* **How to complete this task**
The stretch wanted below opens at the line containing "[104,223,120,236] 3. -> [101,394,117,410] 4." and closes at the line containing "[334,686,495,703] for his". Please return it exactly, with no other lines.

* **Exercise input**
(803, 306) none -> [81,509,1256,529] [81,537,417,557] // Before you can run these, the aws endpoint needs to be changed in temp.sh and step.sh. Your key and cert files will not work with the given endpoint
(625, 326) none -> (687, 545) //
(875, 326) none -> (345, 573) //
--
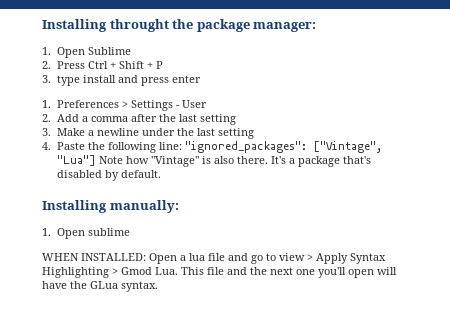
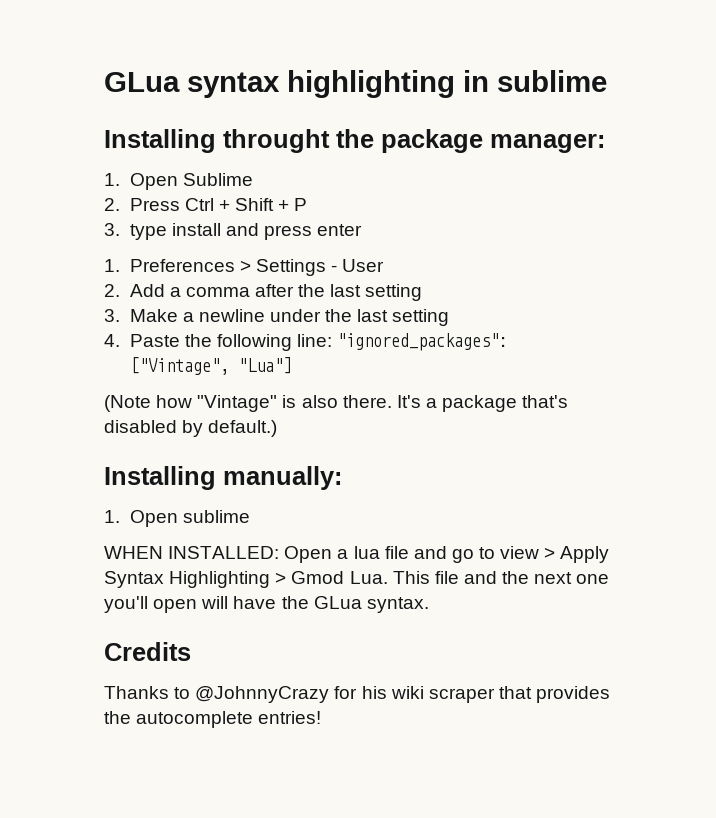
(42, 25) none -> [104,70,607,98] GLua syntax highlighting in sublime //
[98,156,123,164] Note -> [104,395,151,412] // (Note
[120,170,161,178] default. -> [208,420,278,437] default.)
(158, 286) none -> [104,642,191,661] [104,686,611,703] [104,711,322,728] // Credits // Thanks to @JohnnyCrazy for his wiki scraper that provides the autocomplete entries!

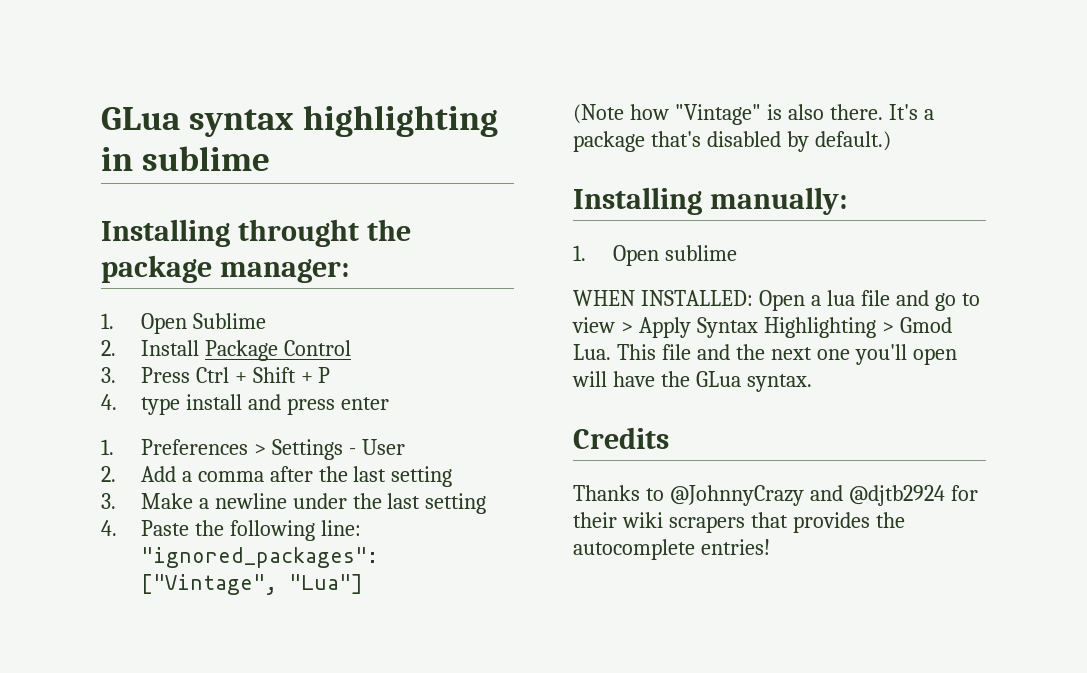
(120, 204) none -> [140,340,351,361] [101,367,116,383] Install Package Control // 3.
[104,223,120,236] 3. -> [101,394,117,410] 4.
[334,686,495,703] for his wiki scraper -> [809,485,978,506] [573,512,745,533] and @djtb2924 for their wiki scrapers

* **Answer**
[104,223,120,236] 3. -> [101,394,117,410] 4.
[334,686,495,703] for his wiki scraper -> [809,485,978,506] [573,512,745,533] and @djtb2924 for their wiki scrapers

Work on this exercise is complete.